Evolution comes with a twist

14 March 2005


Digging up the past: A paper published by Dr Rebecca Ackermann and an American colleague could well open up some fresh debates in evolutionary thinking.

Among the forces said to have shaped human evolution over the past six million years, natural selection has long been reckoned as the alpha mover and shaker.

And for good reason. The bedrock of Charles Darwin's revolutionary theories on evolution, natural selection handpicks and passes on from generation to generation those genetic traits that best help humans - or organisms - survive their environments.

So, for example, selection acted on the earliest members of the human lineage around six million years ago, driving them beyond the trees and towards bipedalism (the ability to walk around on two legs). As a result, the bodies of human's early ancestors, including the australopithecines (australopiths for short), had to adapt to this new form of locomotion. In contrast to apes' relatively straight spines, for one, the australopiths sported an S-shaped curve to their spines, all the better for standing upright. There were also changes in their knees, feet, hips, and even their skulls.

But natural selection may not be the be-all of human evolution, say Dr Rebecca Ackermann, a paleoanthropologist based in UCT's Department of Archaeology, and Dr James Cheverud, of Washington University in the US, in a paper published online in the Proceedings of the National Academy of Sciences (PNAS) at the end of 2004.

Importantly, the authors argue, natural selection does not fully explain the diversity of facial features found in the genus Homo (to which modern humans also, of course, belong).

In their study, Ackermann and Cheverud looked at patterns of facial variation both within and between members of the genus Homo and australopiths. They did so by measuring a series of facial landmarks common to seven fossil skulls dating back to the Plio-Pleistocene period, from about 1.8 to three million years ago.

The researchers used quantitative evolutionary theory, combined with living models of variation drawn from modern-day adult humans, gorillas and chimps, to compare diversity within and among different fossil and modern groups.

Based on their findings, the authors argue that natural selection shaped some characteristics of australopith facial structure from about two to three million years ago, and continued to do so until the demise of australopiths around one million years ago. While selection may also have acted to split early Homo from the australopiths, says Ackermann, another evolutionary process then kicked in within the Homo lineage - random genetic drift.

Not featured in Darwin's original theories, genetic drift, say scientists, can (randomly) result in a specific trait - the size of the lips, the colour of the eyes - either disappearing from or mushrooming in a population, without much thought to that feature's survival or reproductive value.
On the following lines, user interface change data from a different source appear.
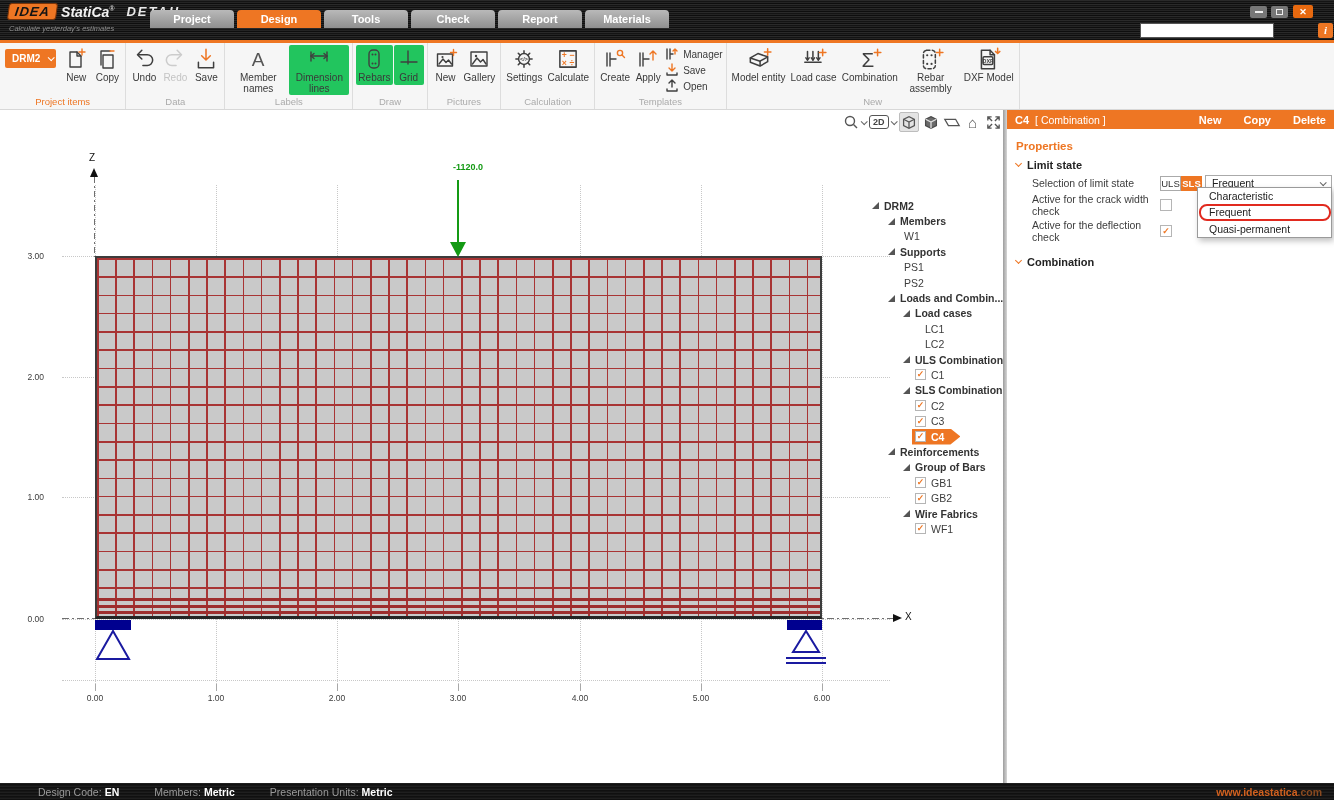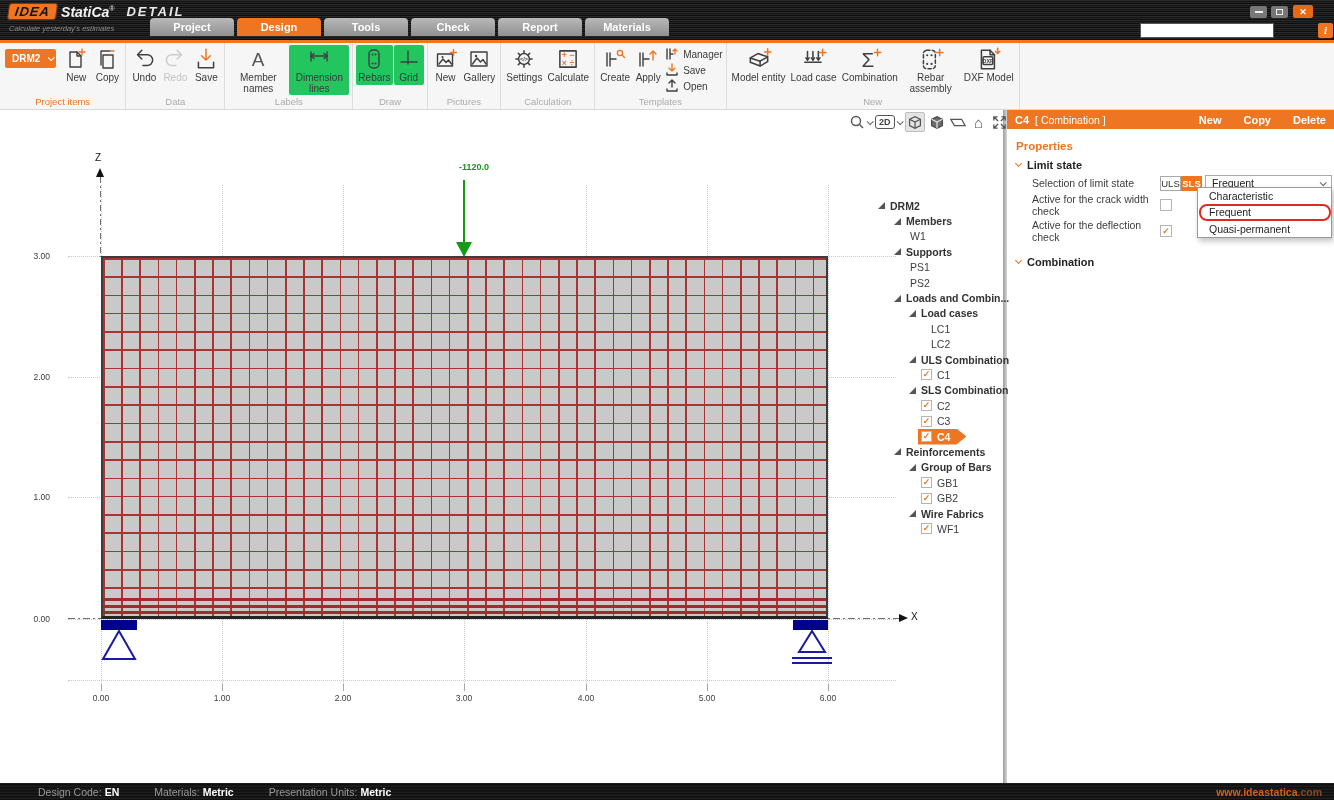"Project" #tabs { bottom: 4px -> 12px }
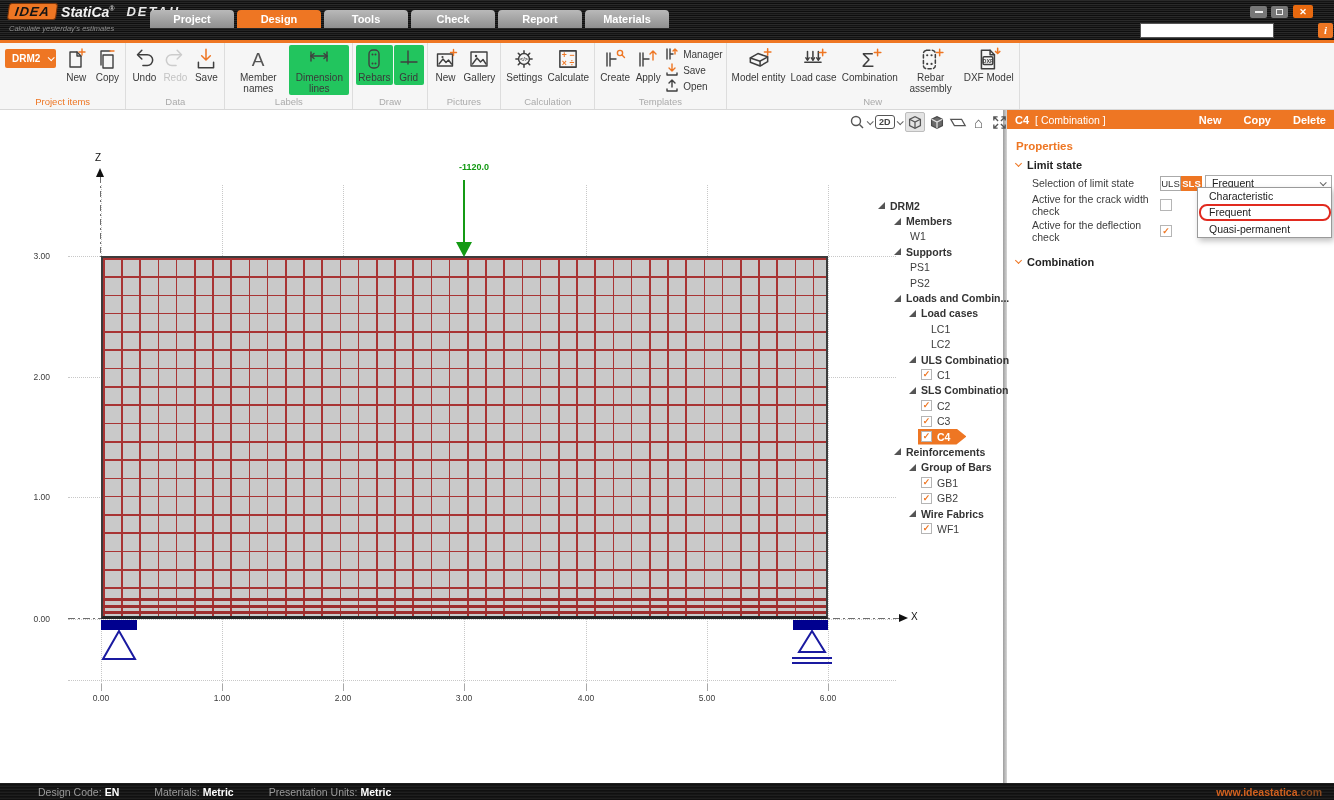"2D" #canvas { left: 6px -> 0 }
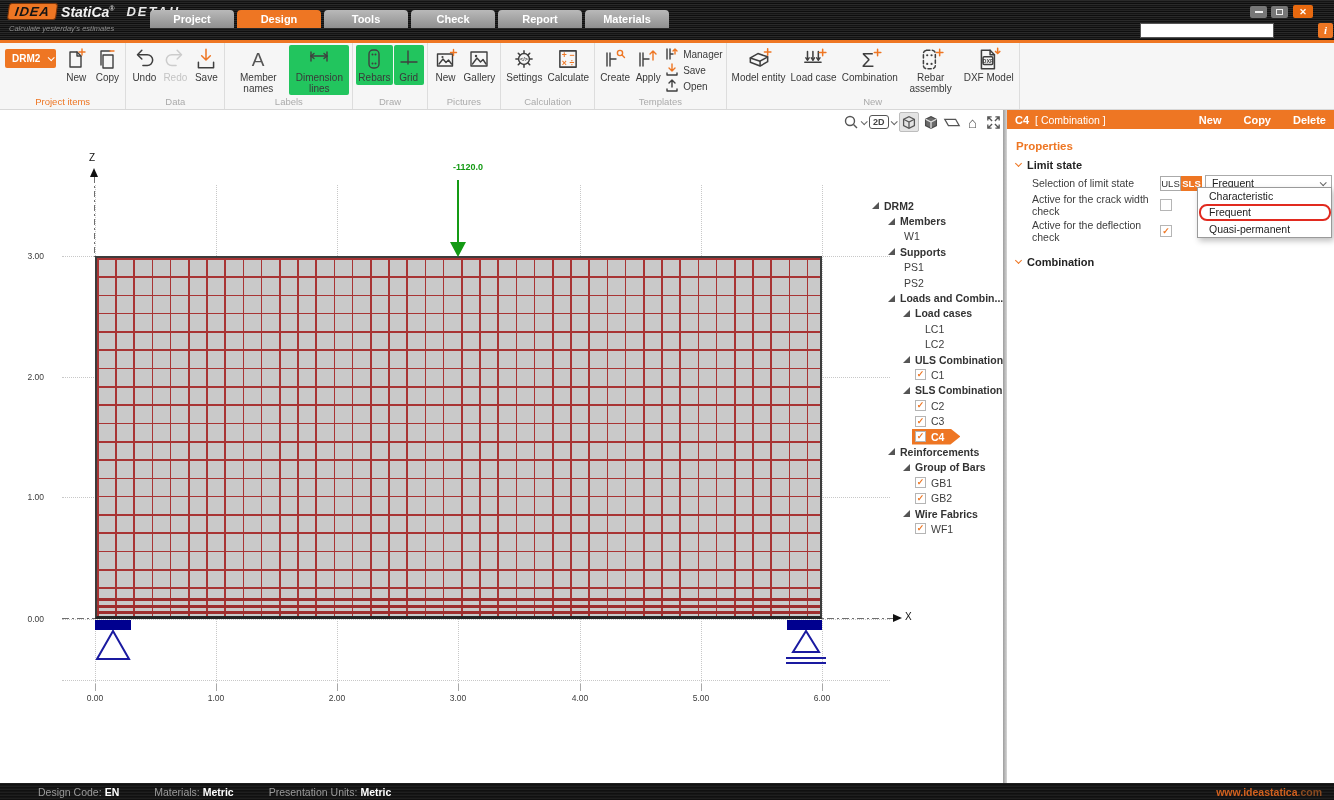"Materials:" span { text: Materials -> Members }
Archaeological evidence shows that around 2.5 million years ago, human ancestors (and especially the earliest members of the genus Homo) developed the first tool technology and began to process their foods. They thus did not need natural selection to hew their faces to their environment, as there was no call for large jaws or molars to rip through tough meat, for example.

"Some features simply became functionally unimportant," says Ackermann. As such, certain traits could evolve more or less by chance.

"If selection is not acting on our faces, they are free to vary randomly," adds Ackermann. "Differences in nose shape or eye shape or whatever could just be natural (random) variation, and have no 'meaning' biologically."

The PNAS paper is but the opening ante for further research into the role of genetic drift in human evolution, says Ackermann. The scientists' methodology could, for example, easily be applied to looking at diversity in later members of the genus Homo, such as Homo neanderthalensis (Neanderthals). Researchers have long quarrelled over whether or not modern humans and Neanderthals mixed and mated when, around 100 000 years ago, the former moved from Africa into the Middle East and Europe, where Neanderthals flourished for so long.

Scientists have traditionally assumed that some characteristics of Neanderthal faces - their big noses in particular - are the result of natural selection, and are adaptations to cold climate, Ackermann notes.

"If genetic drift has played a key role in shaping diversity in early Homo, we need to consider the possibility that Neanderthal faces were not cold-adapted at all," she says. "Because we tend to think of such adaptation as being a derived trait, that is, a trait which has caused Neanderthals to be so different from modern humans that there is in a sense no turning back (and no interbreeding), were Neanderthal variation both random and essentially meaningless (biologically, anyway), that alone could remove another barrier to them being really different from us."

In their paper, Ackermann and Cheverud may well have shown that evolution can't always be taken at face value.